→ **WHAT THE EXERCISE ASKS**
Give back word for word every line from the one that includes "[177,312,408,339] (2016.4 upd" through the last line of the listing, and nothing besides.

· · ·

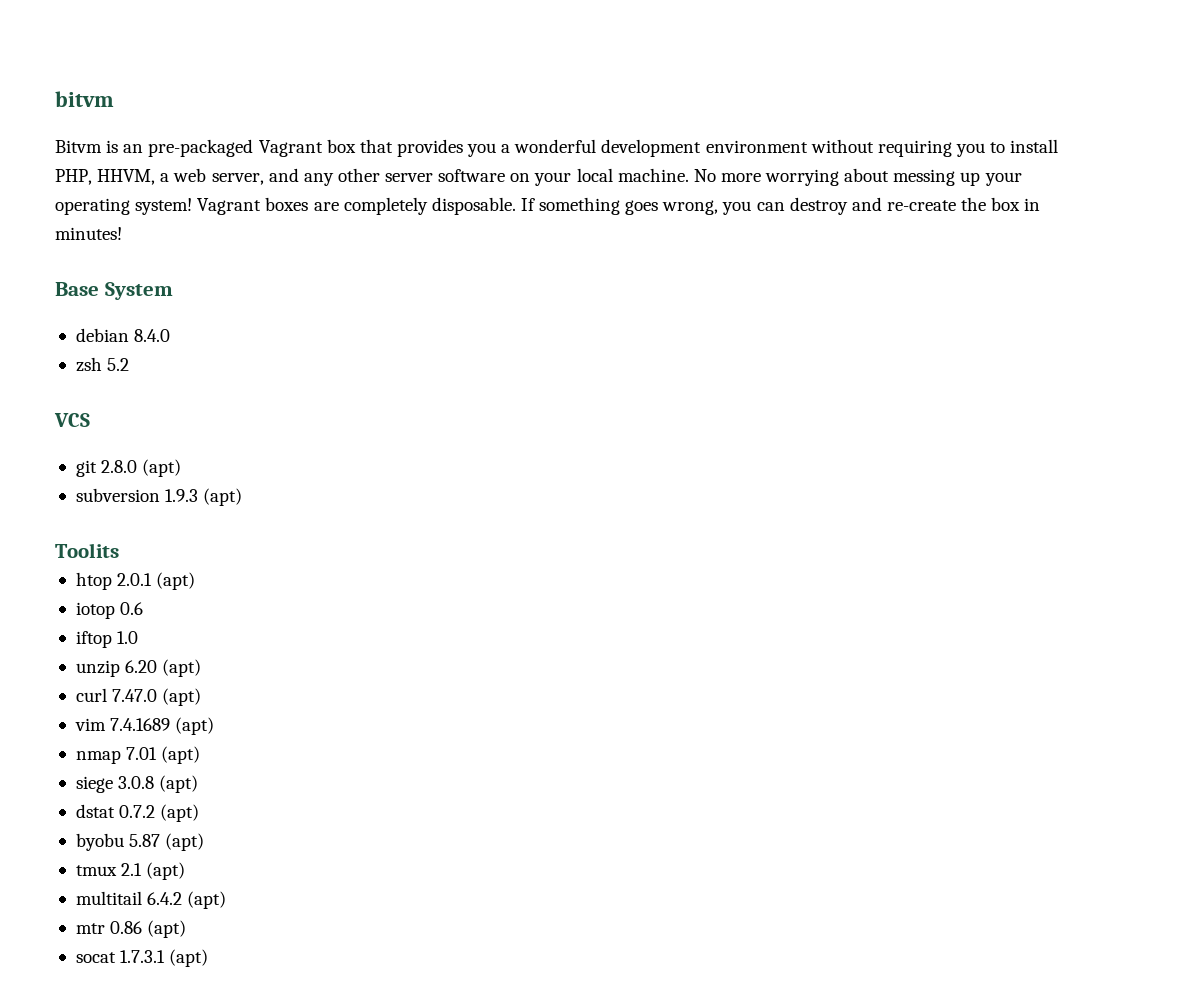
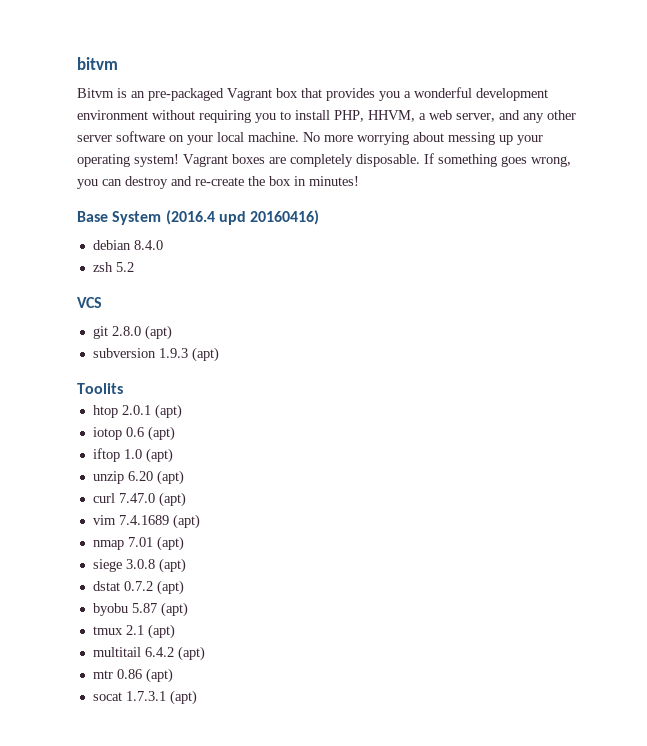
(173, 291) none -> [165,210,320,225] (2016.4 upd 20160416)
(144, 608) none -> [147,426,175,441] (apt)
(139, 637) none -> [145,448,173,463] (apt)

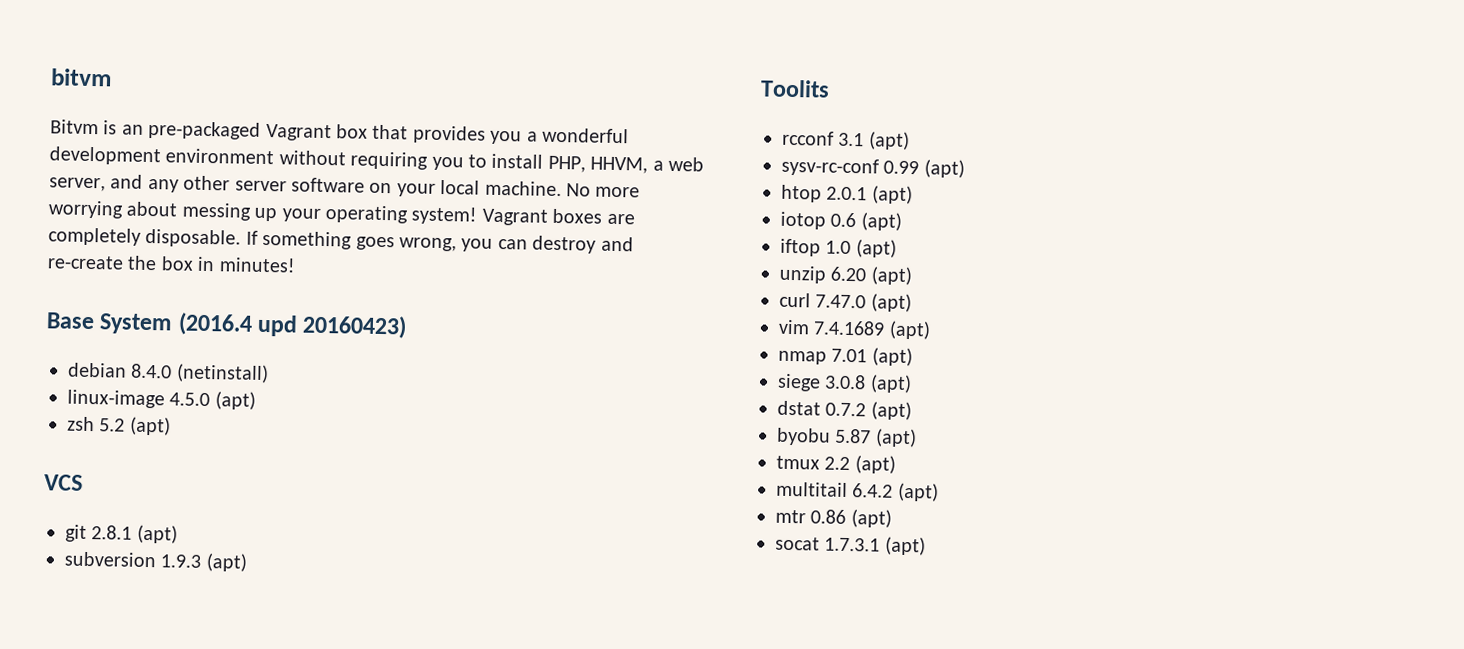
[250,210,320,225] 20160416) -> [302,314,408,339] 20160423)
(163, 245) none -> [175,363,269,384] [67,389,256,410] (netinstall) // linux-image 4.5.0 (apt)
(134, 267) none -> [129,416,171,436] (apt)
[111,326,141,336] 2.8.0 -> [91,525,133,540] 2.8.1
(123, 388) none -> [782,130,910,151] [781,157,965,178] // rcconf 3.1 (apt) // sysv-rc-conf 0.99 (apt)
[125,625,144,635] 2.1 -> [824,456,851,471] 2.2

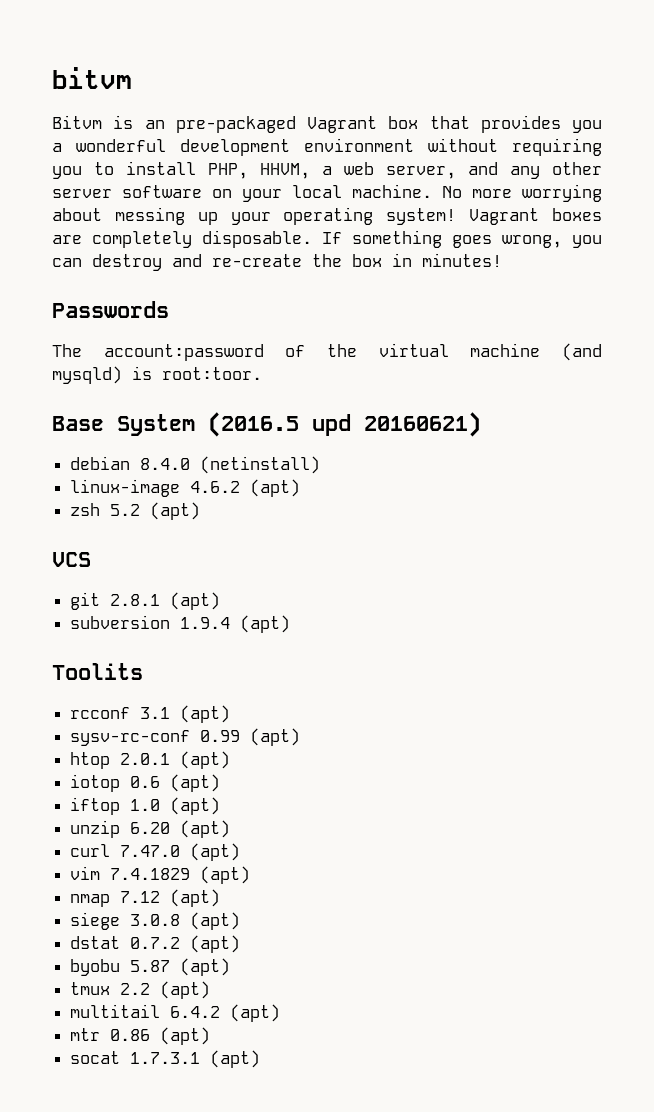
(296, 265) none -> [52,301,169,318] [52,343,602,361] [52,366,262,384] // Passwords // The account:password of the virtual machine (and mysqld) is root:toor.
[177,312,408,339] (2016.4 upd 20160423) -> [208,412,481,437] (2016.5 upd 20160621)
[169,392,211,407] 4.5.0 -> [190,481,241,493] 4.6.2
[160,554,202,568] 1.9.3 -> [180,617,231,629] 1.9.4
[813,320,886,336] 7.4.1689 -> [110,868,191,880] 7.4.1829
[831,348,868,363] 7.01 -> [120,891,161,903] 7.12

· · ·

→ **ANSWER TO THIS PROBLEM**
[177,312,408,339] (2016.4 upd 20160423) -> [208,412,481,437] (2016.5 upd 20160621)
[169,392,211,407] 4.5.0 -> [190,481,241,493] 4.6.2
[160,554,202,568] 1.9.3 -> [180,617,231,629] 1.9.4
[813,320,886,336] 7.4.1689 -> [110,868,191,880] 7.4.1829
[831,348,868,363] 7.01 -> [120,891,161,903] 7.12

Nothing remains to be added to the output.